** Information provided **
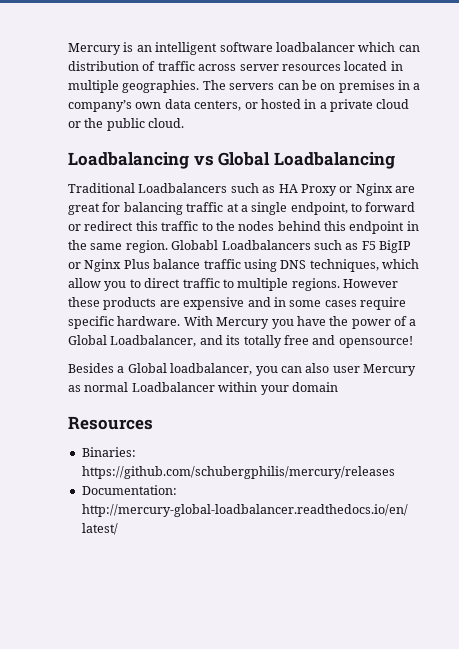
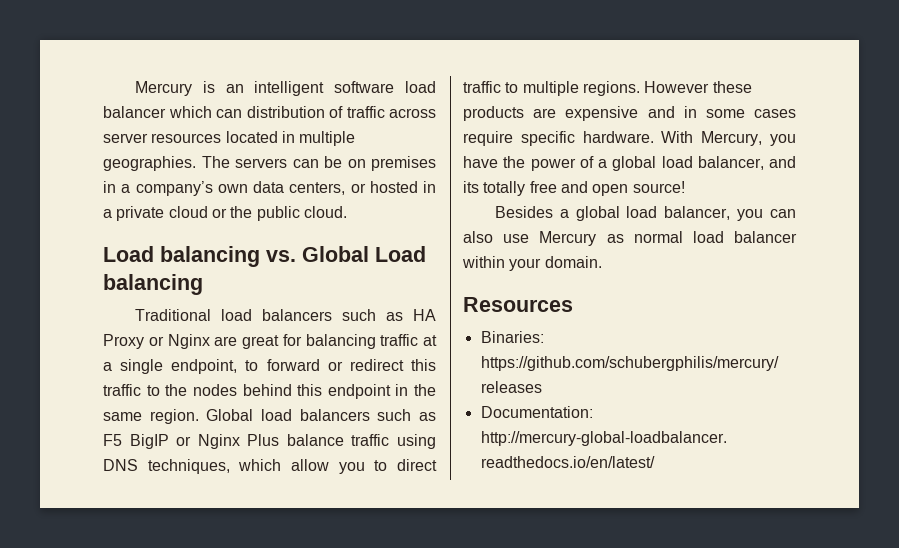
[275,42,355,52] loadbalancer -> [405,81,437,93] [103,106,166,118] load balancer
[68,152,395,169] Loadbalancing vs Global Loadbalancing -> [103,246,426,267] [103,274,203,295] Load balancing vs. Global Load balancing
[138,183,228,193] Loadbalancers -> [220,309,332,321] load balancers
[171,240,311,250] Globabl Loadbalancers -> [206,409,370,421] Global load balancers
[216,317,270,329] Mercury -> [701,131,763,146] Mercury,
[68,335,197,347] Global Loadbalancer, -> [612,156,764,171] global load balancer,
[338,336,413,348] opensource! -> [592,181,685,196] open source!
[127,363,253,375] Global loadbalancer, -> [575,206,731,221] global load balancer,
[332,366,360,373] user -> [503,234,530,243] use
[131,382,215,392] Loadbalancer -> [692,231,797,243] load balancer
[291,382,338,392] domain -> [544,256,602,268] domain.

** Task brief **
When you reproduce the entries above, keep every word exact and leave the images out.

** Finished exercise **
[275,42,355,52] loadbalancer -> [405,81,437,93] [103,106,166,118] load balancer
[68,152,395,169] Loadbalancing vs Global Loadbalancing -> [103,246,426,267] [103,274,203,295] Load balancing vs. Global Load balancing
[138,183,228,193] Loadbalancers -> [220,309,332,321] load balancers
[171,240,311,250] Globabl Loadbalancers -> [206,409,370,421] Global load balancers
[216,317,270,329] Mercury -> [701,131,763,146] Mercury,
[68,335,197,347] Global Loadbalancer, -> [612,156,764,171] global load balancer,
[338,336,413,348] opensource! -> [592,181,685,196] open source!
[127,363,253,375] Global loadbalancer, -> [575,206,731,221] global load balancer,
[332,366,360,373] user -> [503,234,530,243] use
[131,382,215,392] Loadbalancer -> [692,231,797,243] load balancer
[291,382,338,392] domain -> [544,256,602,268] domain.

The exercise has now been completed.